The Zen Of Climbing
By Francis Sanzaro
THE ZEN OF CLIMBING By Francis Sanzaro (Saraband, 2023). Paperback, 216 pages, $14.95.
Near the middle of The Zen of Climbing, Francis Sanzaro offers a succinct and gripping account of finding himself perched precariously on a ledge and staring down into the abyss. It’s a moment he refers to as “the ask.” He was young and inexperienced. “It was the first time in my life,” he writes, “when I saw myself dying.” We’ve all been there. In Sanzaro’s case, it forced his mind into “places it hadn’t gone before”—and it changed the course of his life. “It was my first Zen experience.” Ultimately, this led to the writing of The Zen of Climbing.
The title is perhaps a bit misleading. Sanzaro has comparatively little to say about “Zen.” For that we must be grateful, as what is there to say about a spiritual practice that aims for a realm beyond words? No book is small enough to do that.

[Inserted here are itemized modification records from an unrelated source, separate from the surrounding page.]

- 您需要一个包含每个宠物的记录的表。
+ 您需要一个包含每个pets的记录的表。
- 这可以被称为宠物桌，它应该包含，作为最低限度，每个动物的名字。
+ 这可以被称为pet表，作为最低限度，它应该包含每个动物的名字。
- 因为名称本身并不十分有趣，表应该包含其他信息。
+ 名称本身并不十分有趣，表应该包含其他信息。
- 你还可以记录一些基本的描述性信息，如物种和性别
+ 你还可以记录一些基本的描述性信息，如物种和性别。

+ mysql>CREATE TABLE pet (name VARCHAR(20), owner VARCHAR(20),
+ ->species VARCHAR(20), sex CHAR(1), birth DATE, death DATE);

Fortunately, The Zen of Climbing is mostly about climbing—or rather, Sanzaro’s philosophical reflections on the sport of climbing. He is well-credentialed for such a project. With more than three decades of climbing experience under his belt, he is the author of two previous books and served as editor in chief of multiple climbing magazines. On top of that, he has a Ph.D. in religious studies. He writes with admirable clarity and precision, anchoring his more rarefied thoughts in felicitous prose. Given the compact size of this paperback volume, you might even be tempted to throw it into the gear bag for those times when you’re waiting to climb at a busy crag.

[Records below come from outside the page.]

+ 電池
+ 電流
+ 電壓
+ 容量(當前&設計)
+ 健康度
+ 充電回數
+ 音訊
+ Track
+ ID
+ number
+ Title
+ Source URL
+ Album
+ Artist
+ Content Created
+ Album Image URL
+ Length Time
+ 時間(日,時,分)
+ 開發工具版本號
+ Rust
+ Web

The Zen of Climbing is replete with sage counsel for the climber less concerned with upping physical strength than with improving mental acuity. Indeed, Sanzaro’s most pertinent advice can be summed up in a familiar phrase: Pay attention! “That sounds so simple,” one is tempted to say, “a three-year-old could understand it.” “Ah yes,” says many a venerable teacher, “the three-year- old easily understands, but a person of 80 years is still unable to practice it.” Sanzaro himself draws upon a variegated array of sources—including philosophy, social science, and religious studies—to make the same point. To pay attention is to open a new window on the world: “For climbers, you may discover you climb for all the wrong reasons and that your friends do as well. You have to recalibrate.” Part two of the book consists of a series of mini-essays—bearing such titles as “Routes. Moves”; “Mistake Management”; and “The Myth of Mental Toughness”—each of which investigates from distinct angles this notion of “recalibration.”
Sanzaro returns frequently to a notion popularized by Suzuki Roshi in his book Zen Mind, Beginner’s Mind— namely, a contrast between two styles of consciousness. According to Suzuki: “If your mind is related to something outside itself, that mind is a small mind, a limited mind. If your mind is not related to anything else, then there is no dualistic understanding…. Big mind experiences everything within itself.” Baffling as these words may seem, it gets even trickier. As both Suzuki Roshi and Francis Sanzaro will tell you, these two styles of consciousness are actually one and the same. No difference. So what’s the big deal, then? Ah, but this is where the Real Climbing begins. Or as Sanzaro aptly sends it: “If you digest what is in these pages, you will appreciate your climbing more…have more fun, complain less, develop better technique and…become a better athlete.”